▶ _MATERIAL FOR THE TASK_
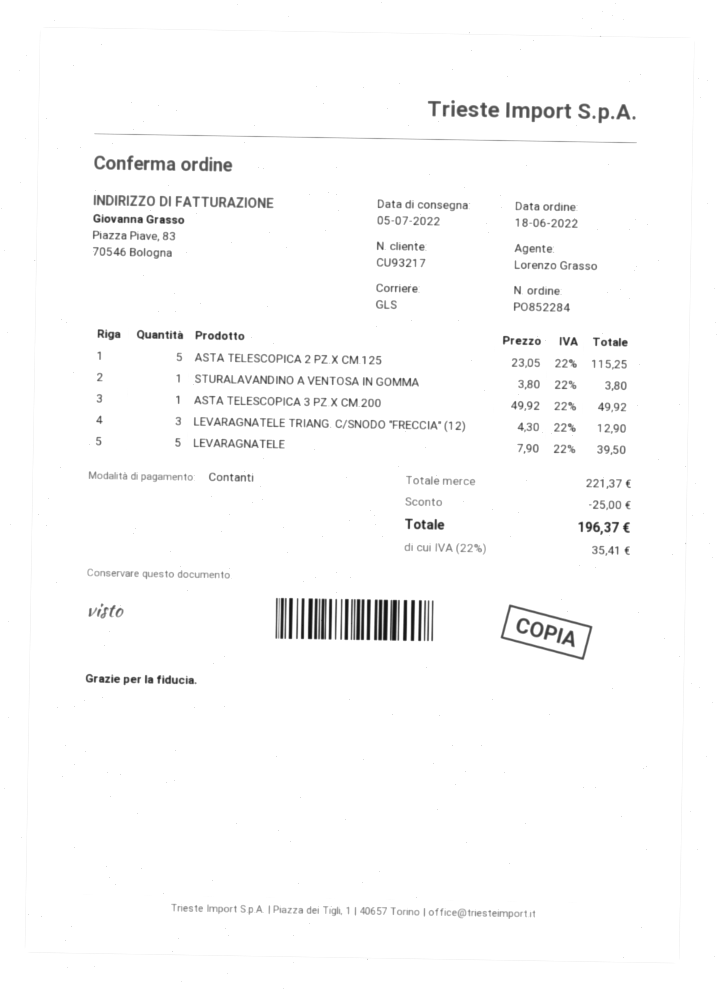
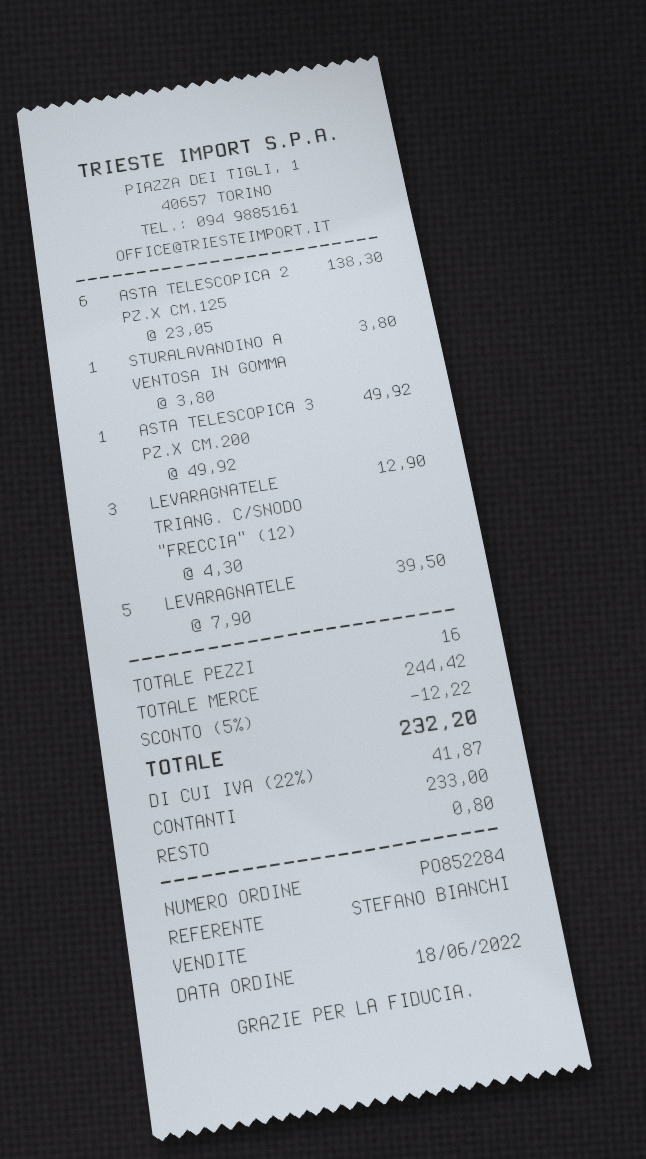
sales rep: Lorenzo Grasso -> STEFANO BIANCHI
ASTA TELESCOPICA 2 PZ.X CM.125: 5 x 23.05 = 115.25 -> 6 x 23.05 = 138.30
subtotal: 221.37 -> 244.42
discount: 25.00 -> 12.22
tax: 22% = 35.41 -> 22% = 41.87
total: 196.37 -> 232.20

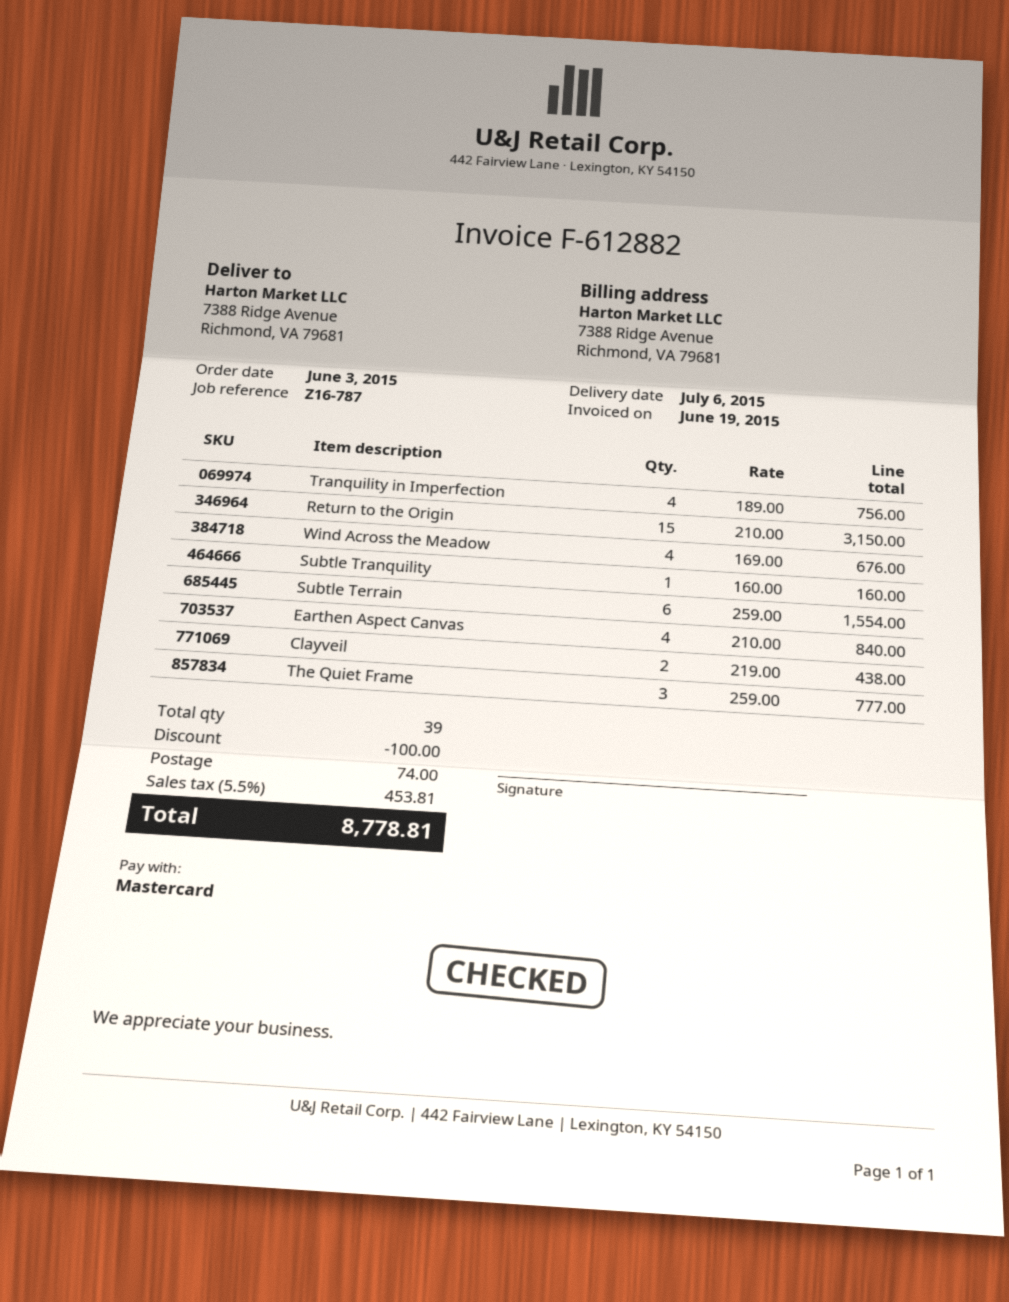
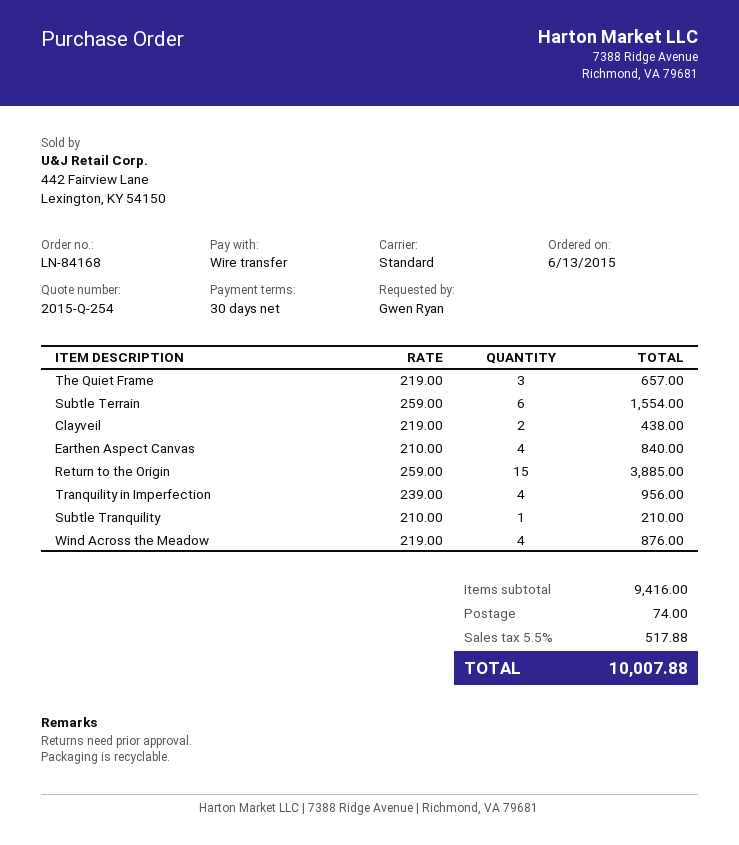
order date: 2015-06-03 -> 2015-06-13
payment method: Mastercard -> bank transfer
Tranquility in Imperfection: 4 x 189.00 = 756.00 -> 4 x 239.00 = 956.00
Return to the Origin: 15 x 210.00 = 3150.00 -> 15 x 259.00 = 3885.00
Wind Across the Meadow: 4 x 169.00 = 676.00 -> 4 x 219.00 = 876.00
Subtle Tranquility: 1 x 160.00 = 160.00 -> 1 x 210.00 = 210.00
The Quiet Frame: 3 x 259.00 = 777.00 -> 3 x 219.00 = 657.00
discount: 100.00 -> none
tax: 5.5% = 453.81 -> 5.5% = 517.88
total: 8778.81 -> 10007.88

▶ _WHAT TO DO_
Each record above needs to be transcribed word for word, with its pictures omitted.

▶ _ANSWER SPACE_
sales rep: Lorenzo Grasso -> STEFANO BIANCHI
ASTA TELESCOPICA 2 PZ.X CM.125: 5 x 23.05 = 115.25 -> 6 x 23.05 = 138.30
subtotal: 221.37 -> 244.42
discount: 25.00 -> 12.22
tax: 22% = 35.41 -> 22% = 41.87
total: 196.37 -> 232.20

order date: 2015-06-03 -> 2015-06-13
payment method: Mastercard -> bank transfer
Tranquility in Imperfection: 4 x 189.00 = 756.00 -> 4 x 239.00 = 956.00
Return to the Origin: 15 x 210.00 = 3150.00 -> 15 x 259.00 = 3885.00
Wind Across the Meadow: 4 x 169.00 = 676.00 -> 4 x 219.00 = 876.00
Subtle Tranquility: 1 x 160.00 = 160.00 -> 1 x 210.00 = 210.00
The Quiet Frame: 3 x 259.00 = 777.00 -> 3 x 219.00 = 657.00
discount: 100.00 -> none
tax: 5.5% = 453.81 -> 5.5% = 517.88
total: 8778.81 -> 10007.88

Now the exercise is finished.